Once Jesus was asked when the kingdom of God was coming, and he answered, “The kingdom of God is not coming with things that can be observed; nor will they say, ‘Look, here it is!’ or ‘There it is!’ For, in fact, the kingdom of God is among you.”
Last Sunday was the First Sunday in Kingdomtide; at least that’s what it was when I was growing up. In the old United Methodist liturgical calendar the Sundays from the end of August to the beginning of Advent were known as the season of “Kingdomtide.” It was a time to reflect on the biblical promise of the Kingdom of God and to ask ourselves what the world would look like if we were serious about building the Kingdom of God on earth. Jesus preached the “good news of the Kingdom of God.” For Jesus, the Kingdom of God was the Gospel. He announced that God was already at work in the world, and we were invited to live in the new reality that God was creating.
The idea of Kingdomtide as a liturgical season began in 1937 and lasted for barely half a century. Kingdomtide just never caught on. Initially, it seemed to have a lot going for it, not the least of which is that stretching out Pentecost, and counting the Sundays after Pentecost, is pretty boring. It also made sense because the fall lectionary texts emphasize building up the Kingdom of God. And after all, Jesus’ whole message was about the Kingdom of God. That was what he called “the good news.” But the season of Kingdomtide was doomed by the combined weight of liturgical purity and the concern (which I share) for looking beyond exclusively masculine terms for God. God is not a King.
When the “new” United Methodist Hymnal was published in 1989, Kingdomtide was gone. I didn’t notice the change for several years. When I saw my error, I briefly surrendered to liturgical conformity and abandoned the season. But it was not long before I changed my mind.
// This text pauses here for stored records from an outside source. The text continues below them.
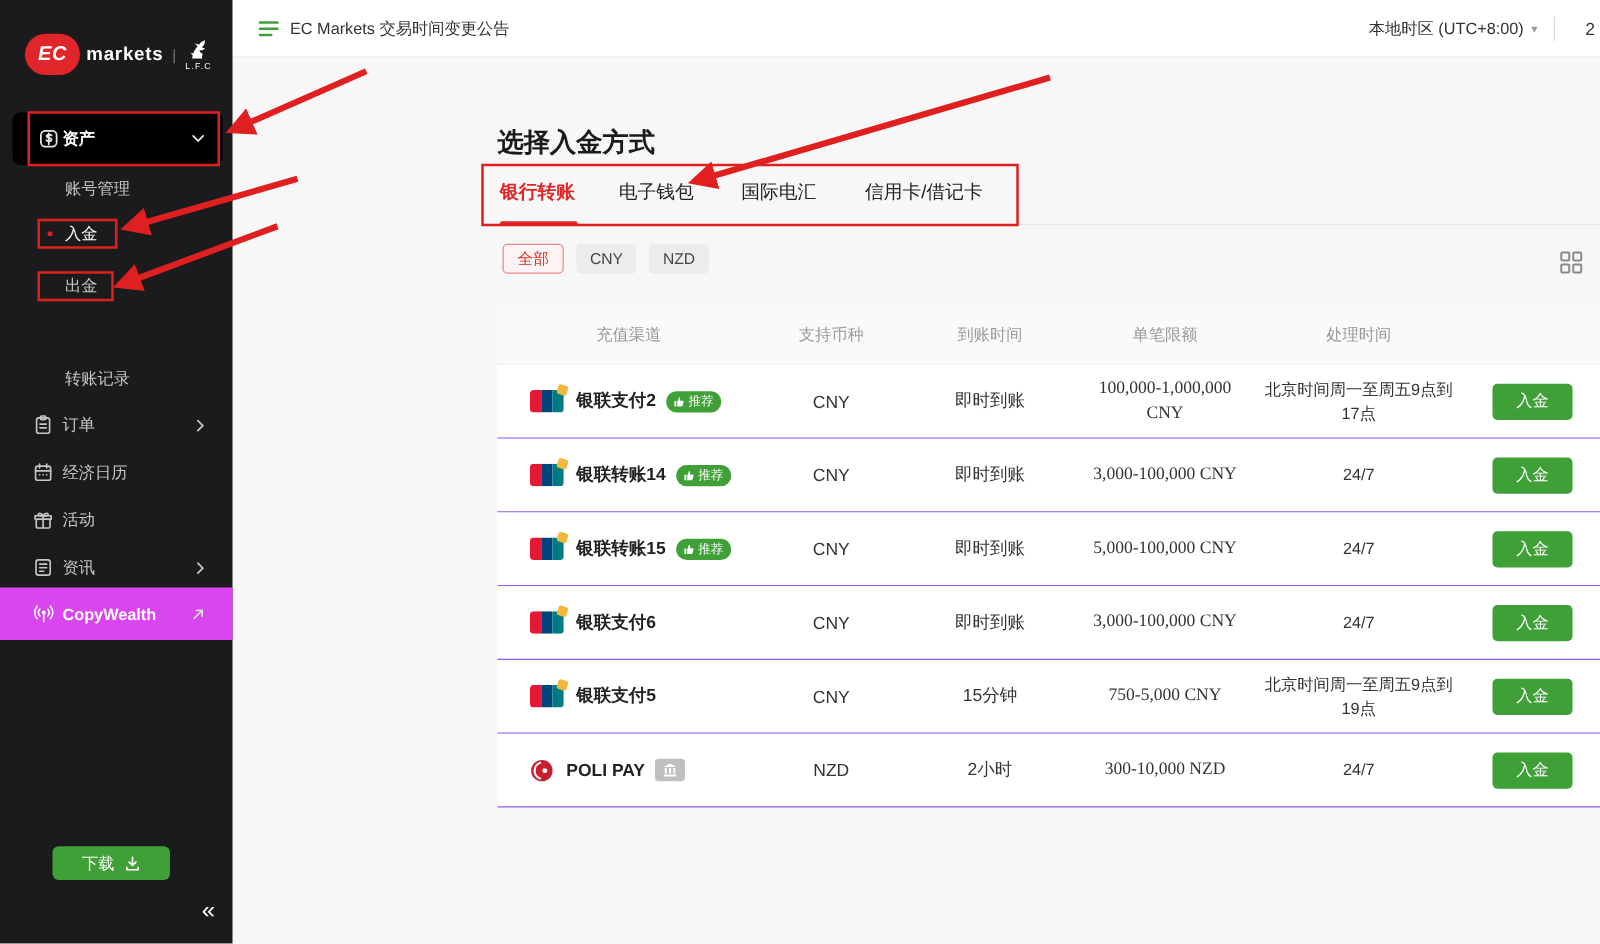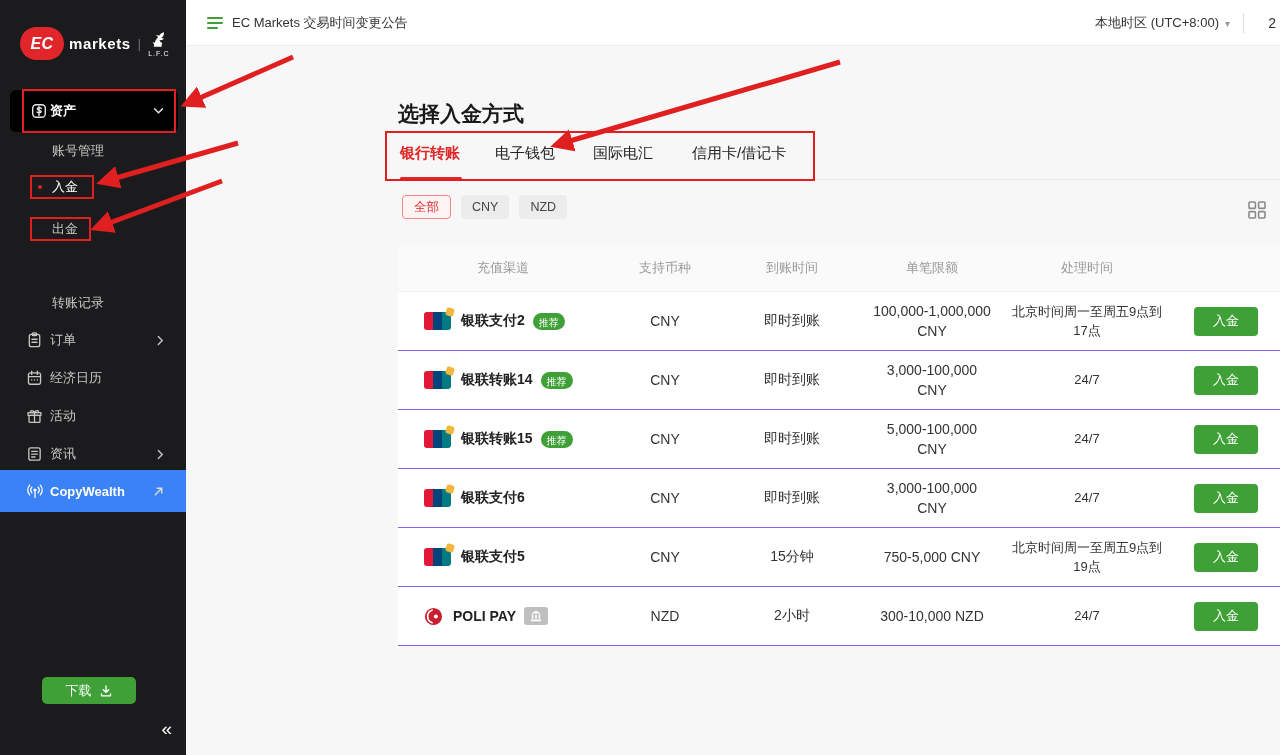--- a/index.html
+++ b/index.html
@@ -78,7 +78,7 @@
   .t-head .c-channel { justify-content:center; padding-left:0; }
   .c-currency { width:114px; }
   .c-arrival { width:140px; }
-  .c-limit { width:140px; }
+  .c-limit { width:140px;font-family:Liberation Serif, serif; }
   .c-limit span { display:inline-block; max-width:118px; line-height:1.45; }
   .c-processing { width:170px; font-size:13px; }
   .c-processing span { display:inline-block; max-width:160px; line-height:1.5; }

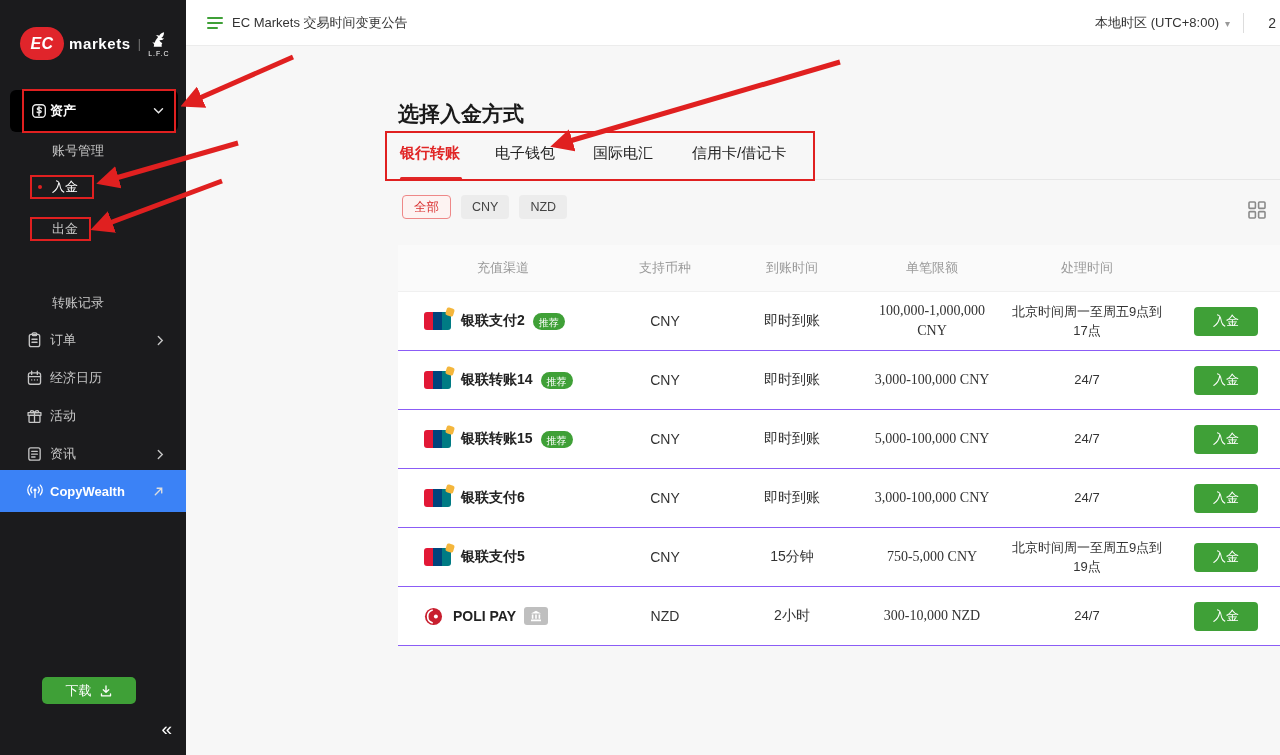--- a/index.html
+++ b/index.html
@@ -85,7 +85,7 @@
   .c-action { width:108px; }
   .row-body { height:59px; }
   .chan-name { font-size:14px; font-weight:bold; color:#222; margin-left:10px; white-space:nowrap; }
-  .badge-rec { margin-left:8px; height:17px; padding:0 6px; border-radius:9px; background:#3fa037; color:#fff; font-size:10px; display:inline-flex; align-items:center; gap:3px; white-space:nowrap;flex-direction:column; }
+  .badge-rec { margin-left:8px; height:17px; padding:0 6px; border-radius:9px; background:#3fa037; color:#fff; font-size:10px; display:inline-flex; align-items:center; gap:3px; white-space:nowrap; }
   .badge-bank { margin-left:8px; width:24px; height:18px; border-radius:3px; background:#bfbfbf; display:inline-flex; align-items:center; justify-content:center; }
   .unionpay { position:relative; width:27px; height:18px; border-radius:3px; overflow:visible; flex:none; }
   .unionpay .stripes { width:27px; height:18px; border-radius:3px; overflow:hidden; display:flex; }

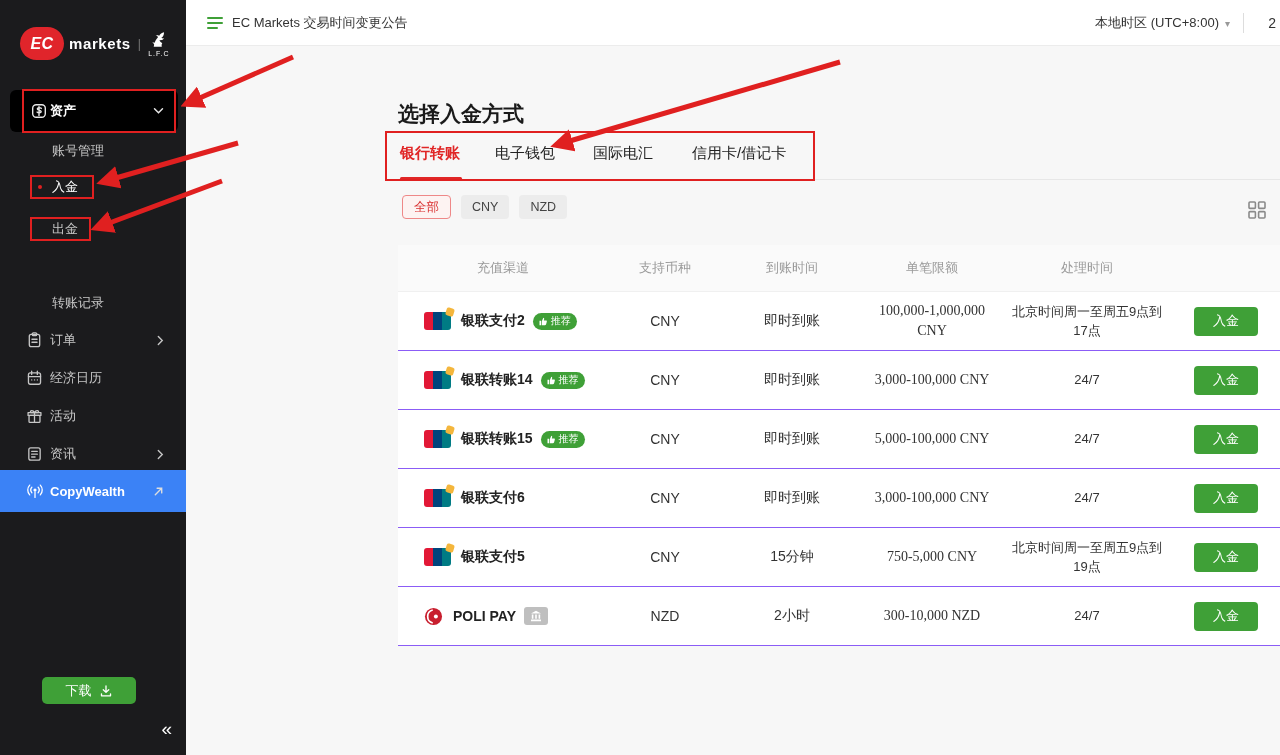--- a/index.html
+++ b/index.html
@@ -35,7 +35,7 @@
   .item-calendar { top:360px; height:36px; }
   .item-activities { top:398px; height:36px; }
   .item-news { top:436px; height:36px; }
-  .item-copywealth { top:470px; height:42px; background:#3b82f6; }
+  .item-copywealth { top:470px; height:42px; background:#d946ef; }
   .item-copywealth .lbl { color:#fff; font-weight:bold; font-size:13px; }
 
   .download-btn { position:absolute; left:42px; top:677px; width:94px; height:27px; background:#3fa037; border:none; border-radius:5px; color:#fff; font-size:13px; display:flex; align-items:center; justify-content:center; gap:7px; cursor:pointer; }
How can we abandon the only liturgical season that is focused on what Jesus actually taught?
Whatever we call it, we need to do it.
Some time in the middle of the last century one of the great preachers said that our greatest task is keeping the idea of the Kingdom of God alive in the human spirit. In the hyper-competitive winner-take-all culture of the twenty-first century, that task is even more urgent. Notions of economic justice, concern for the poor, non-violence, and simplicity are often seen as naïve or un-American. We need to reclaim the language of Jesus.
The Kingdom of God is a profoundly political idea. But it does not translate directly into what we popularly associate with “politics.” It is not about political parties or political labels. As Robert Bellah wrote, "Politics are never ultimate, never absolute. We can and must fight the good fight for a better republic and a better world. But our hope does not depend on any political outcome. Our faith and our hope derive from Jesus Christ, who survives all nations and all politics."
When his disciples asked Jesus to teach them how to pray, he told them to pray first for the Kingdom of God to come on earth. Two thousand years later, that should still be our first concern.